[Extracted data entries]

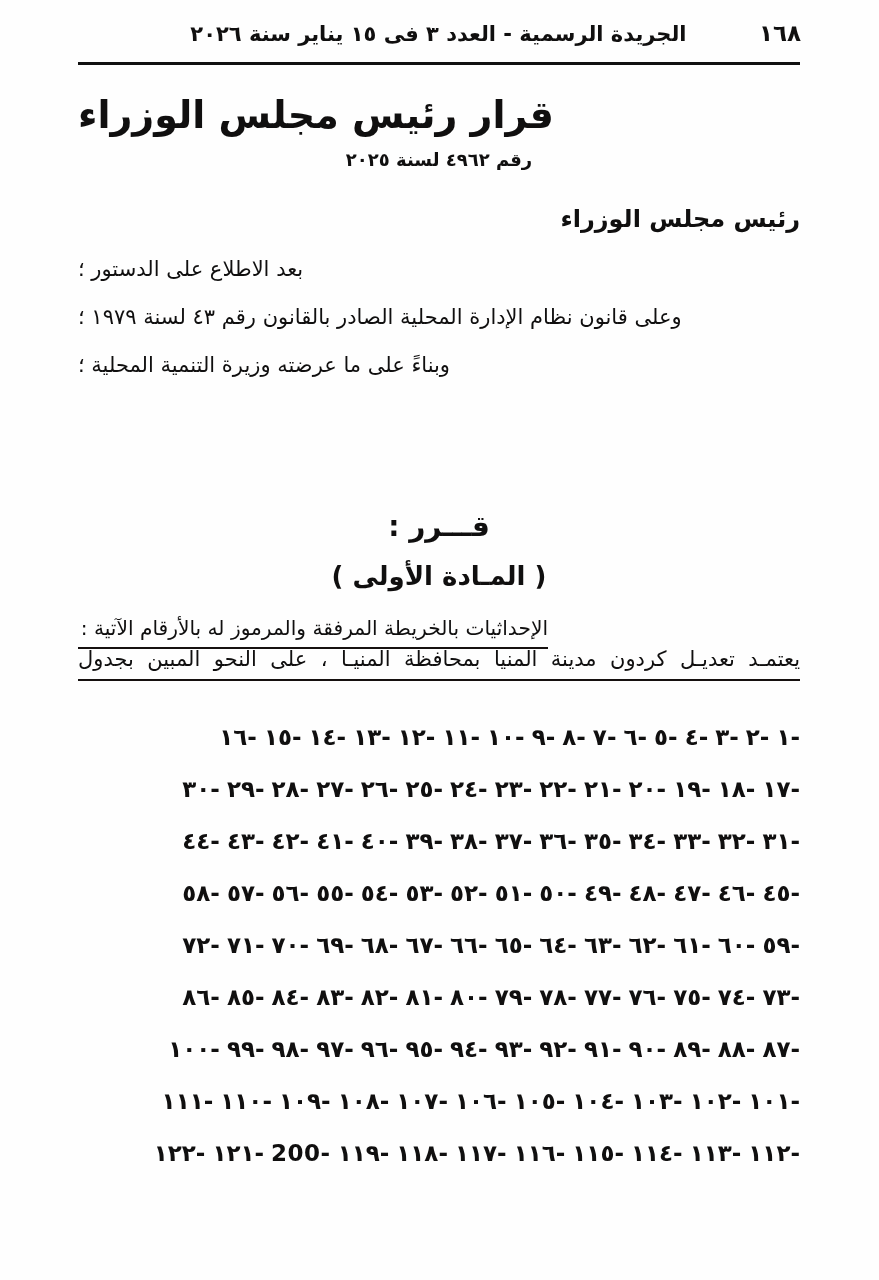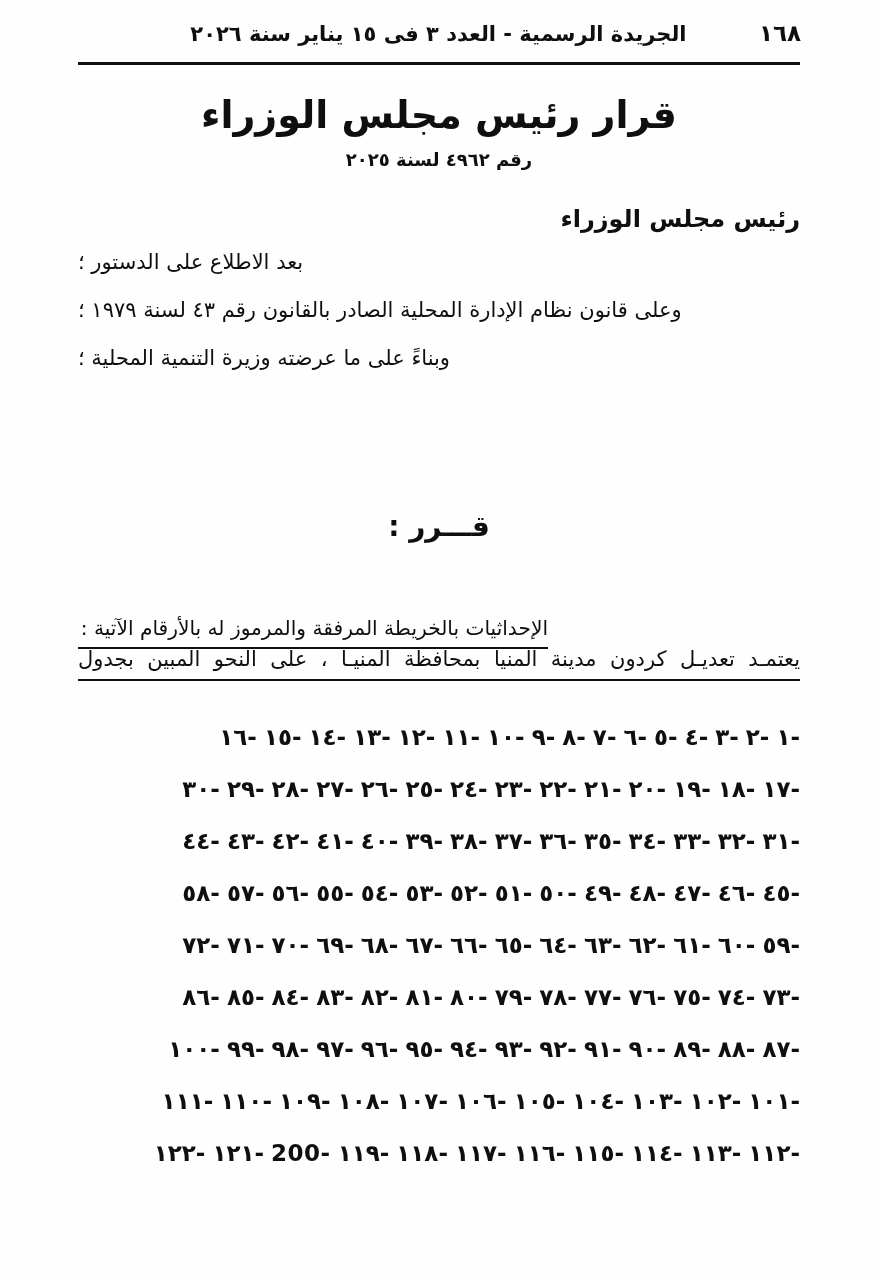--- a/index.html
+++ b/index.html
@@ -63,21 +63,21 @@
     height: 0;
     border-top: 3.5px solid #111111;
   }
 
   
   .decree-title {
     position: absolute;
     top: 94px;
     left: 78px;
     width: 722px;
-    text-align: center;
+    text-align: left;
     font-size: 38px;
     font-weight: 800;
     letter-spacing: 0.5px;
     line-height: 1.15;
     white-space: nowrap;
   }
   .decree-subtitle {
     position: absolute;
     top: 150px;
     left: 78px;
@@ -97,21 +97,21 @@
     text-align: right;
     font-size: 24px;
     font-weight: 800;
     line-height: 1.2;
     white-space: nowrap;
   }
 
   
   .preamble {
     position: absolute;
-    top: 252px;
+    top: 259px;
     left: 78px;
     width: 722px;
     direction: rtl;
   }
   .preamble-line {
     text-align: left;
     font-size: 21px;
     font-weight: 500;
     line-height: 1.0;
     margin-bottom: 27px;
@@ -209,20 +209,21 @@
   <div class="decree-subtitle">رقم ٤٩٦٢ لسنة ٢٠٢٥</div>
   <div class="issuer">رئيس مجلس الوزراء</div>
 
   <div class="preamble">
     <div class="preamble-line">بعد الاطلاع على الدستور ؛</div>
     <div class="preamble-line">وعلى قانون نظام الإدارة المحلية الصادر بالقانون رقم ٤٣ لسنة ١٩٧٩ ؛</div>
     <div class="preamble-line">وبناءً على ما عرضته وزيرة التنمية المحلية ؛</div>
   </div>
 
   <div class="resolved">قـــرر :</div>
+  <div class="article-heading">( المـادة الأولى )</div>
 
   <div class="article-body">
     <div class="body-line partial" style="font-size: 20.1656px;">الإحداثيات بالخريطة المرفقة والمرموز له بالأرقام الآتية :</div>
     <div class="body-line full">يعتمـد تعديـل كردون مدينة المنيا بمحافظة المنيـا ، على النحو المبين بجدول</div>
   </div>
 
   <div class="index-rows">
     <div class="index-row"><span class="num">-١</span><span class="num">-٢</span><span class="num">-٣</span><span class="num">-٤</span><span class="num">-٥</span><span class="num">-٦</span><span class="num">-٧</span><span class="num">-٨</span><span class="num">-٩</span><span class="num">-١٠</span><span class="num">-١١</span><span class="num">-١٢</span><span class="num">-١٣</span><span class="num">-١٤</span><span class="num">-١٥</span><span class="num">-١٦</span></div>
     <div class="index-row"><span class="num">-١٧</span><span class="num">-١٨</span><span class="num">-١٩</span><span class="num">-٢٠</span><span class="num">-٢١</span><span class="num">-٢٢</span><span class="num">-٢٣</span><span class="num">-٢٤</span><span class="num">-٢٥</span><span class="num">-٢٦</span><span class="num">-٢٧</span><span class="num">-٢٨</span><span class="num">-٢٩</span><span class="num">-٣٠</span></div>
     <div class="index-row"><span class="num">-٣١</span><span class="num">-٣٢</span><span class="num">-٣٣</span><span class="num">-٣٤</span><span class="num">-٣٥</span><span class="num">-٣٦</span><span class="num">-٣٧</span><span class="num">-٣٨</span><span class="num">-٣٩</span><span class="num">-٤٠</span><span class="num">-٤١</span><span class="num">-٤٢</span><span class="num">-٤٣</span><span class="num">-٤٤</span></div>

## INSTRUCTIONS FOR THE TASK
Look through the records and copy every line that has the word "decree".

## WRITTEN SOLUTION
   .decree-title {
   .decree-subtitle {
   <div class="decree-subtitle">رقم ٤٩٦٢ لسنة ٢٠٢٥</div>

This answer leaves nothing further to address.